— REQUIRED ACTION —
Among the lines of the data, copy those that hold "shipping".
-- PROVIDED RECORDS follows --
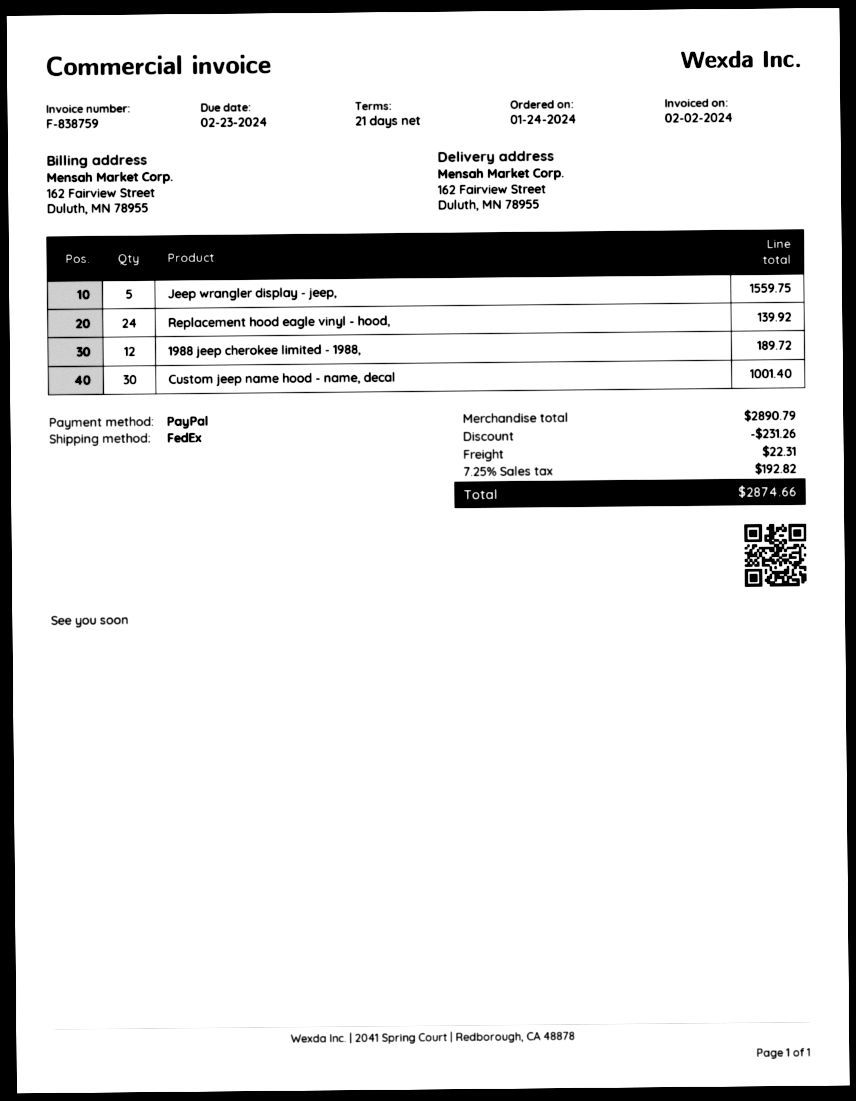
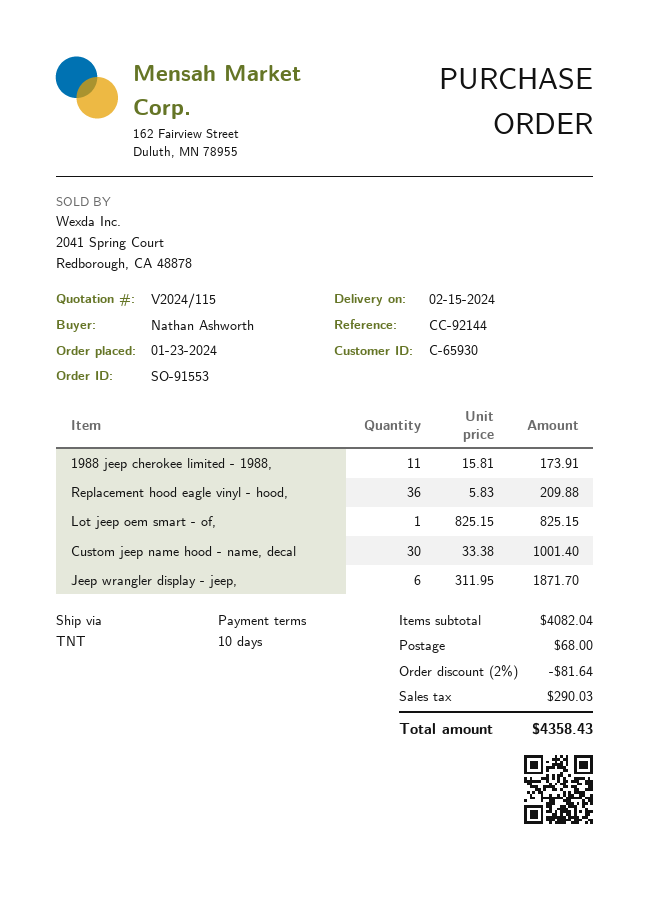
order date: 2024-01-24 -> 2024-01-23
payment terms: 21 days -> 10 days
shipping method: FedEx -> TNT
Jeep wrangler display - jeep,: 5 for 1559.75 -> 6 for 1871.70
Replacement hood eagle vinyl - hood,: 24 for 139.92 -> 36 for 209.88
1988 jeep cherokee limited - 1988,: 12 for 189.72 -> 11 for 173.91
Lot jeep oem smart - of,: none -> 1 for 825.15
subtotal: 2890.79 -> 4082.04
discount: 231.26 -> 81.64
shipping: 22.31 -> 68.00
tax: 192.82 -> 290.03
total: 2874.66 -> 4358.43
-- PROVIDED RECORDS concluded --
— SOLVED PROBLEM —
shipping method: FedEx -> TNT
shipping: 22.31 -> 68.00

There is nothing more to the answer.